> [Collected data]
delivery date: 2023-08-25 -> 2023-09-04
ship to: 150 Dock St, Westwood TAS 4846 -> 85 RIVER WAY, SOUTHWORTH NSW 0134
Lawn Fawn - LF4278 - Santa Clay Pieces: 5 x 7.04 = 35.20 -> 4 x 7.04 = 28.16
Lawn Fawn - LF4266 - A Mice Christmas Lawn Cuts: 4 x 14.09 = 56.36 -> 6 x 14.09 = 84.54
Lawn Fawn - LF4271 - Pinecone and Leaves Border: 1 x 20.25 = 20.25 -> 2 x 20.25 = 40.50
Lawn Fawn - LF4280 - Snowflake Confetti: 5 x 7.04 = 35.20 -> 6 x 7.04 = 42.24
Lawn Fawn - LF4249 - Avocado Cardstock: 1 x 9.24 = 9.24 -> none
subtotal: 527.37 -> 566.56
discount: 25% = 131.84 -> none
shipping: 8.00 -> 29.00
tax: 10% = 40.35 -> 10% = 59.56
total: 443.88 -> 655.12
...
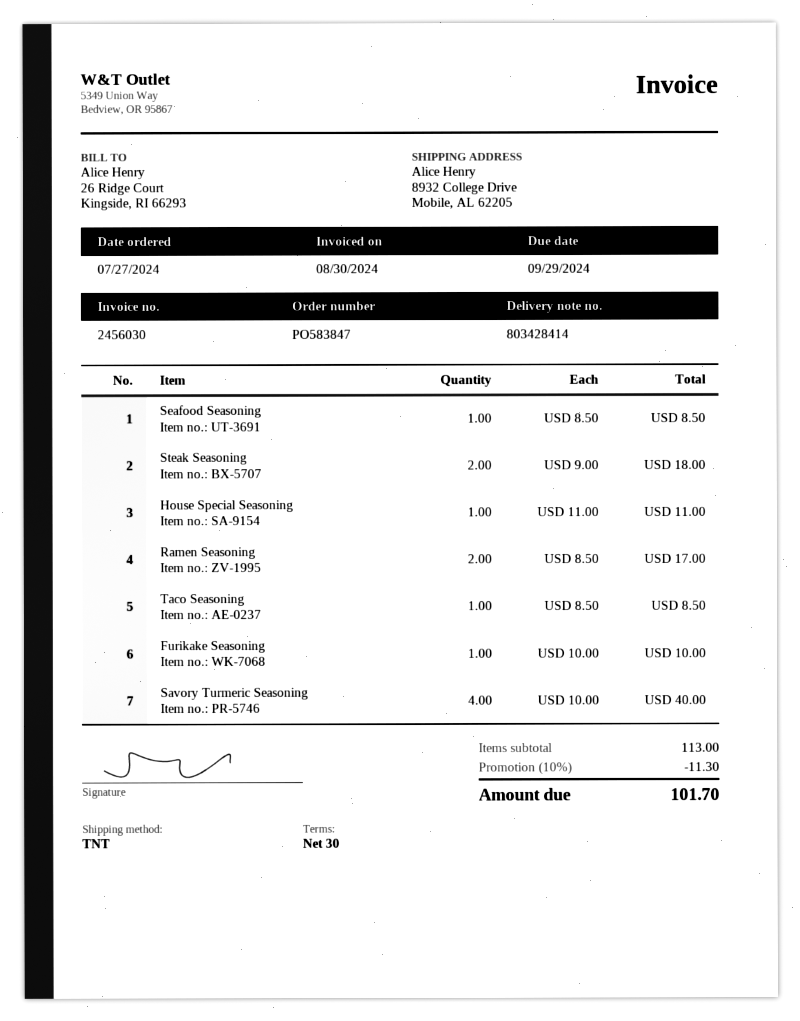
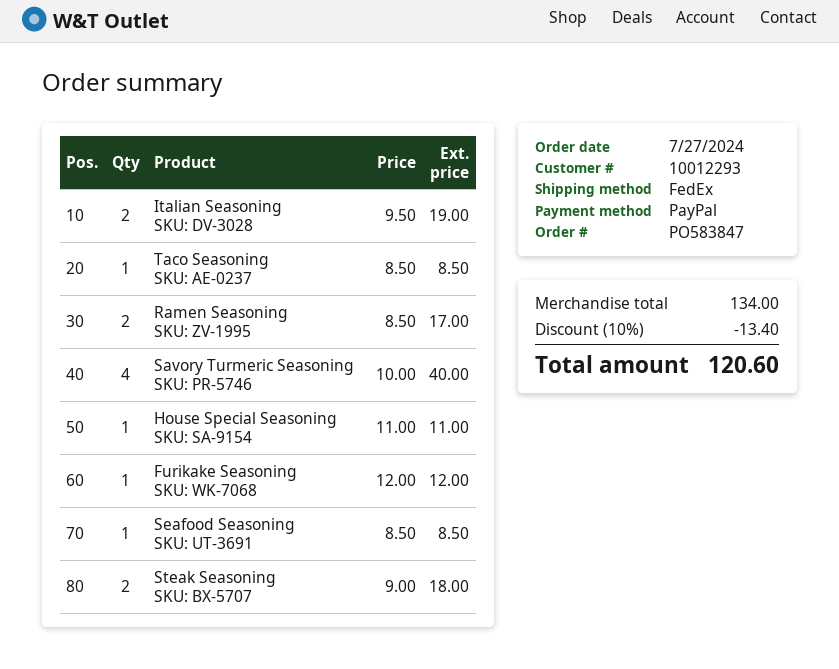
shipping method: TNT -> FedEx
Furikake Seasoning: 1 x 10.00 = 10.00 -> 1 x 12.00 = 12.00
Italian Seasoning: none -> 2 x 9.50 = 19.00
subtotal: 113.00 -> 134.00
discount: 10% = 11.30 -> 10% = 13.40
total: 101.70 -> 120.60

> [Problem to solve] Where in the entries does the word "Seasoning" occur? Copy out each line that has it.

> [Exercise output]
Furikake Seasoning: 1 x 10.00 = 10.00 -> 1 x 12.00 = 12.00
Italian Seasoning: none -> 2 x 9.50 = 19.00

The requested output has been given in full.